Une plainte déposée contre une accusatrice
Outre des violences mentales, Stéphane Plaza est accusé de violences physiques. Jade* soutient que l'animateur l'a blessée à la main le 25 avril 2022. Des documents médicaux font bien état d'une fracture de l'annulaire avec arrachement osseux et de deux luxations au niveau des articulations. Une agression reconnue par Stéphane Plaza : "Mince quelle force j'ai", a-t-il réagi dans un SMS authentifié par Mediapart. Eva* quant à elle raconte que l'animateur l'a menacée avec une fourchette lors d'un week-end à Vienne en septembre 2021, après qu'elle l'a confronté à son infidélité.
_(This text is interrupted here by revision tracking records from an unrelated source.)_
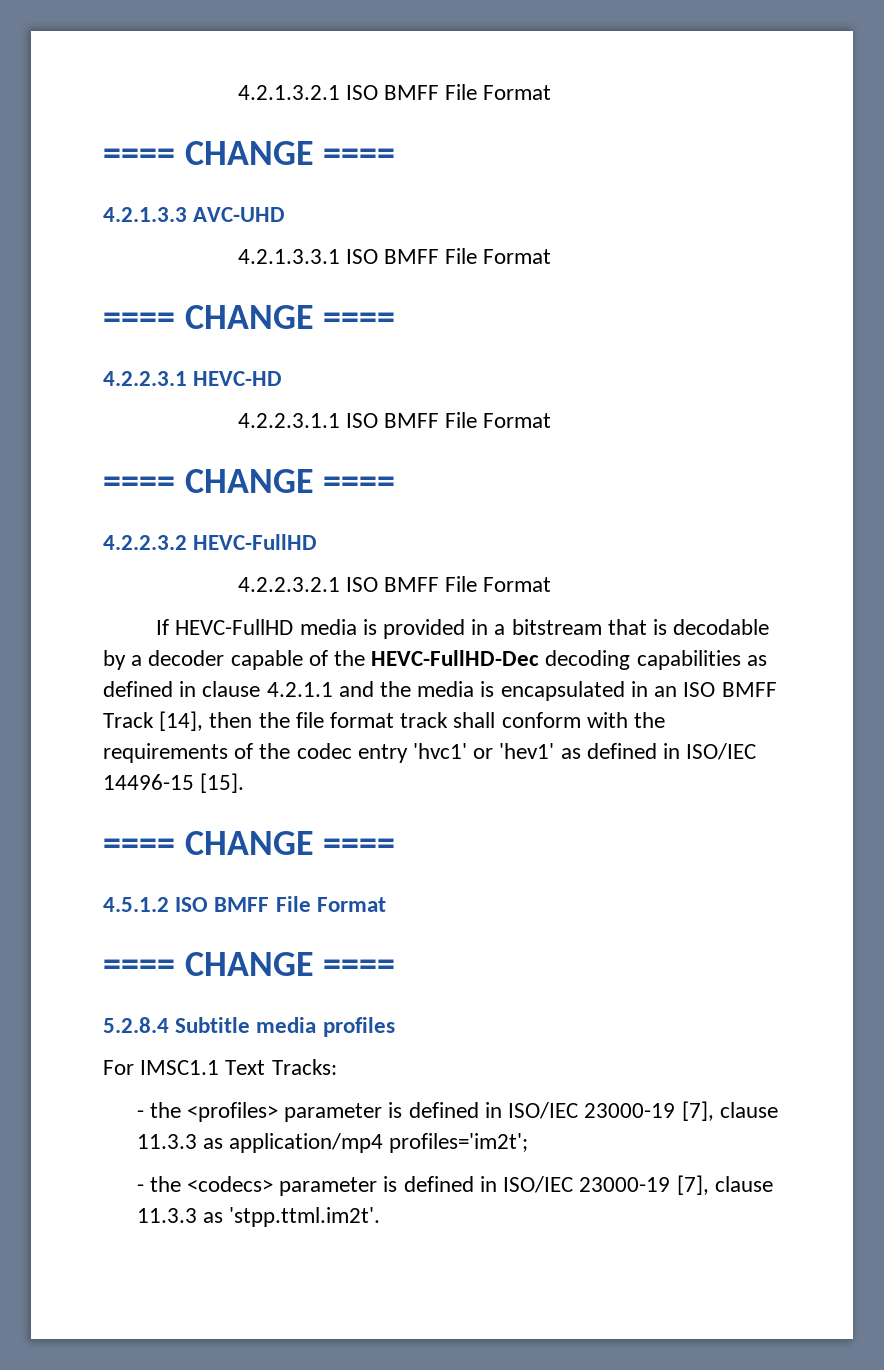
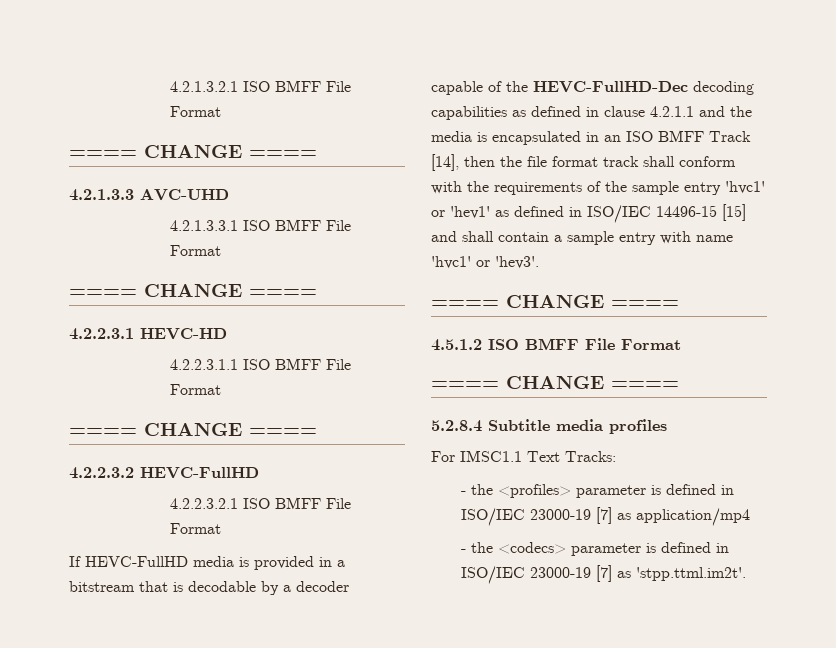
- If HEVC-FullHD media is provided in a bitstream that is decodable by a decoder capable of the HEVC-FullHD-Dec decoding capabilities as defined in clause 4.2.1.1 and the media is encapsulated in an ISO BMFF Track [14], then the file format track shall conform with the requirements of the codec entry 'hvc1' or 'hev1' as defined in ISO/IEC 14496-15 [15].
+ If HEVC-FullHD media is provided in a bitstream that is decodable by a decoder capable of the HEVC-FullHD-Dec decoding capabilities as defined in clause 4.2.1.1 and the media is encapsulated in an ISO BMFF Track [14], then the file format track shall conform with the requirements of the sample entry 'hvc1' or 'hev1' as defined in ISO/IEC 14496-15 [15] and shall contain a sample entry with name 'hvc1' or 'hev3'.
- - the <profiles> parameter is defined in ISO/IEC 23000-19 [7], clause 11.3.3 as application/mp4 profiles='im2t';
+ - the <profiles> parameter is defined in ISO/IEC 23000-19 [7] as application/mp4
- - the <codecs> parameter is defined in ISO/IEC 23000-19 [7], clause 11.3.3 as 'stpp.ttml.im2t'.
+ - the <codecs> parameter is defined in ISO/IEC 23000-19 [7] as 'stpp.ttml.im2t'.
L'ex-compagne évoque aussi deux morsures en 2022.
Dans Mediapart, Hélène Plumet, l'avocate de Stéphane Plaza, dénonce "des allégations totalement extrapolées, voire mensongères" et des "accusations fantaisistes". "La plupart de ces allégations ne sont pas étrangères à trois femmes qu'il a fréquentées et qui, finalement éconduites, se sont liguées contre lui pour lui porter préjudice par tous les moyens", affirme-t-elle. Son avocate a par ailleurs précisé qu'"une main courante a été déposée contre l'une d'entre elles en octobre 2021" et qu'"une plainte pénale pour harcèlement et cyberharcèlement" avait été déposée en juin.
Le groupe M6 a annoncé vendredi l'ouverture d'une enquête interne concernant l'animateur vedette de la chaîne. "Une enquête interne a été ouverte suite au papier de Mediapart afin de faire remonter certains points qui ne l'auraient pas été", a déclaré un responsable du groupe. "Il s'agit d'une procédure RH classique", a-t-il ajouté, sans autre commentaire.
* Les prénoms ont été modifiés par Mediapart à la demande des intéressées.